31 Bits has been going through changes. If Africans (categorically) can categorically hate anything, it's change. They are slow to change and prefer not to have it at all to be honest. We are having to restructure little to big things which naturally, businesses have to go through at some point, but it has challenged what developing real growth and what making hard decisions really look like for us. It has spanned the spectrum of sad to beneficial, so much prayer and helpless unknowns throughout this year. Right now, we are busy (understatement) fulfilling huge huge orders. My life looks like: coffee in hand, running around like a headless chicken and periodically lying down. The weekends blow by, usually someone's last weekend every weekend in this transient community but that's a whole other thing for another time.
We had our graduation at 31 Bits in May. The celebration was a day to remember. I haven't seen so much joy and happiness in a place. It was a good reminder to us all through these transitions, that our mission still stands, and something is still working. We had 53 ladies equipped, empowered to carry forward their own businesses and a life bigger and beyond 31 Bits.
Learning to be alone has been hard. Learning to be real and myself has been hard. Writing to you has been hard. (Sorry for that) Taking it day by day has been easy. I read back on my old posts and I am so much braver, I have so much ambition and though some things weren't clear, my attitude was clear, I always looked up, I knew very well the promise of looking ahead. If I'm being honest with you, I feel a little bit lost. I've taken so many leaps and turns early in my 20s and now that I seem to have found something I can finally stop and settle in, I've never felt more lost. I search endlessly for reason and purpose and I don't know how to obtain a heart at peace. As my friend says, 'the answer Sami, is that I don't have an answer, I don't know'. He often says that and it kind of settles our long debates. So maybe I'm missing a piece in the puzzle, or maybe that's just it, I don't have to know.
Sometimes I have these almost euphoric moments, I step outside and it's strange but wonderful, a hot, confusing, sunny eternal disorder, and I see the ladies, loud, making jokes with each other, kids running around so happy, and the staff being mildly on time for work. I know deep in my soul, that feeling lost and lonely in it is not a thing. I am surrounded by life, and opportunities to build relationships and to do my own best everyday. My instagram isn't the full picture, but my life is as simple as it looks.

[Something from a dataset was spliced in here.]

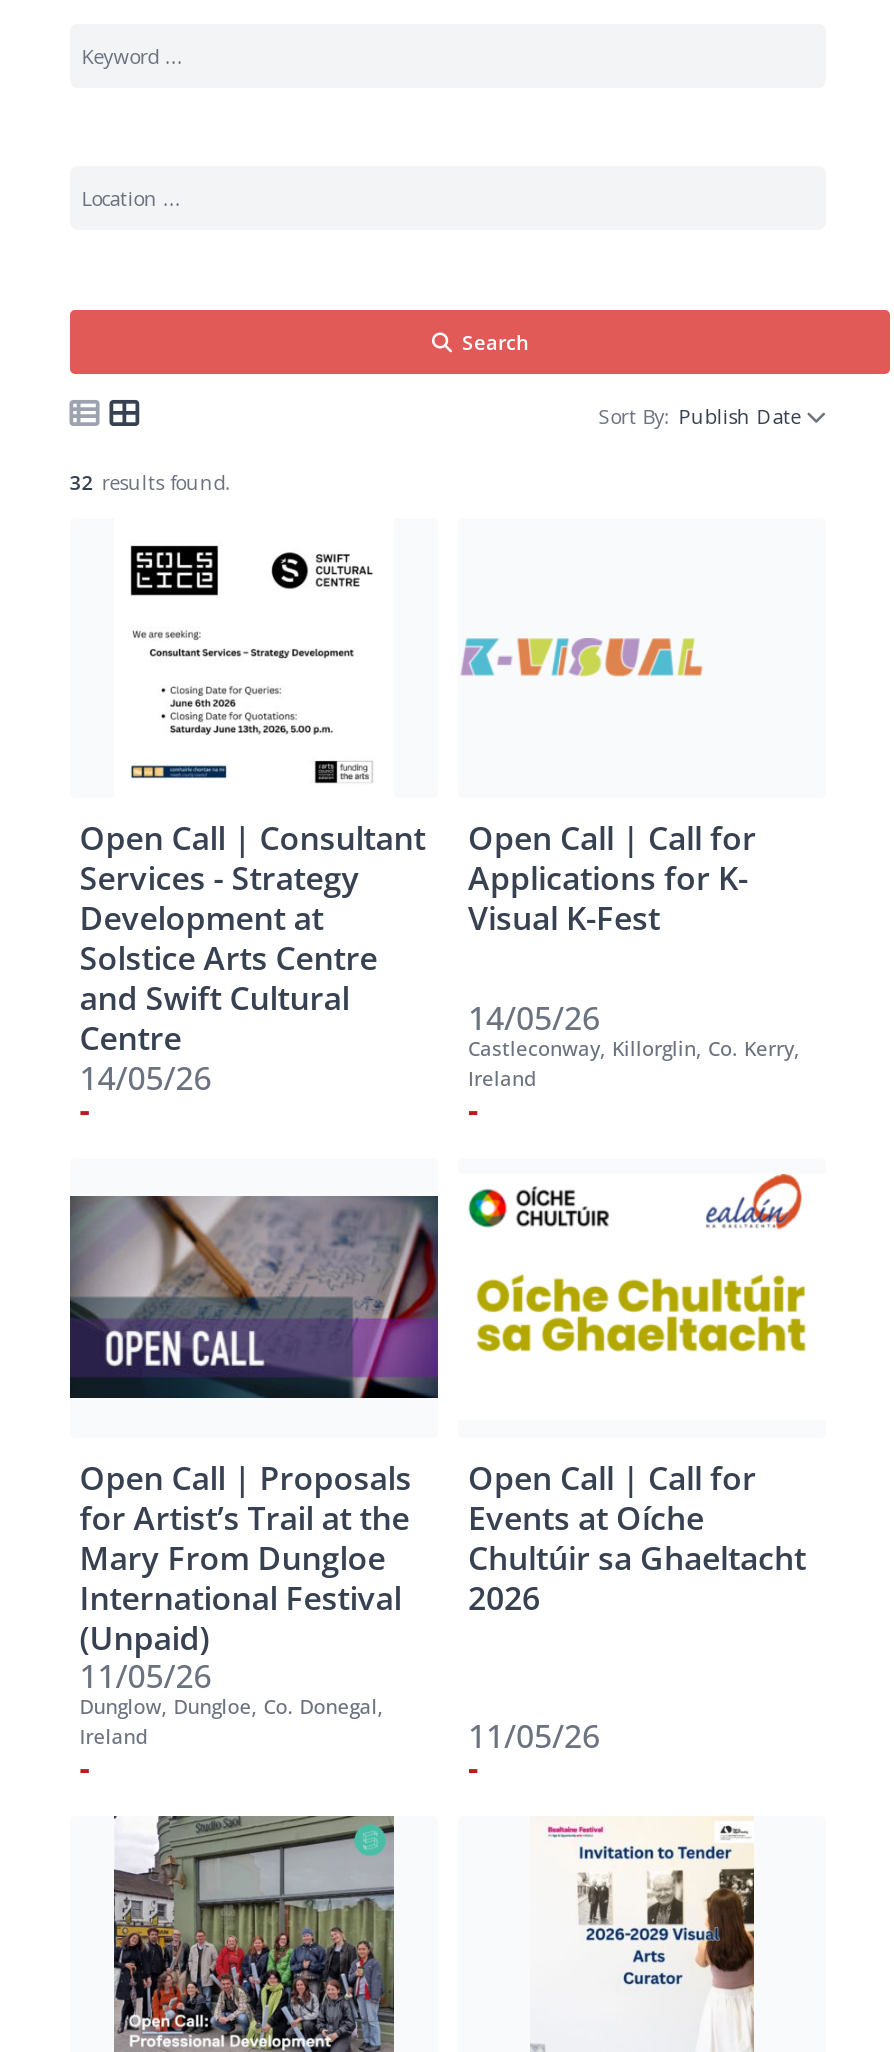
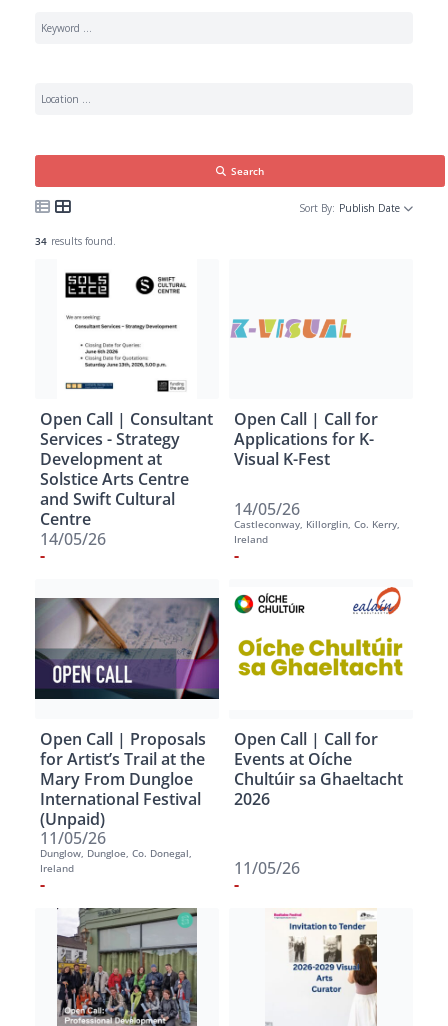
[69,467,231,495] 32 results found. -> [35,234,116,248] 34 results found.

To reflect on the last 12 months, I honestly couldn't tell you what the hell it is I've been doing. Production is my department at 31 Bits, the company I work for, and the reason why I moved to Gulu 12 months ago. It has its fair share of daily challenges. Practically when in Northern Uganda, nature and resources often work against you, people second to that also work against you, but that's all part of the thrill, and now that I think about it, I love it. To make jewelry and organising all that that entails is really not rocket science, it's rather the cross cultural friction, the character testing dilemmas and the 'what do I actually know about anything about anything' to make decisions that has kept me on my toes. I am so thankful for the people I had and do cross paths with that make me feel like I am not alone in this. I love Gulu, and I love my work, I truly do and I have always said that but I guess this post is to say that it hasn't been without struggles. A good friend of mine (who left, they all leave) once told me that 'hard' is not relative. So often I think of the complications and domestics that the ladies at Bits go through, unfathomable. And then I think that my problems shouldn't even BE problems. But it's not relative like that, maybe a little petty of me, but if something is hard, like how I'm perpetually still an alien to a place I now call more home than anywhere else, it's just objectively hard, regardless of comparisons. Now learning to embrace that.
On the agenda for this next year, post often and honestly, my family is coming, my bestfriend is coming, the whirlwind of daily haps continues. As I have said since that dramatic post in 2015 about moving to Gulu to work for Krochet Kids, I can't say it enough times, thank you for your continued support to my work and to me, from the bottom of my heart, I appreciate each of you. Your prayers keep me and I am so thankful.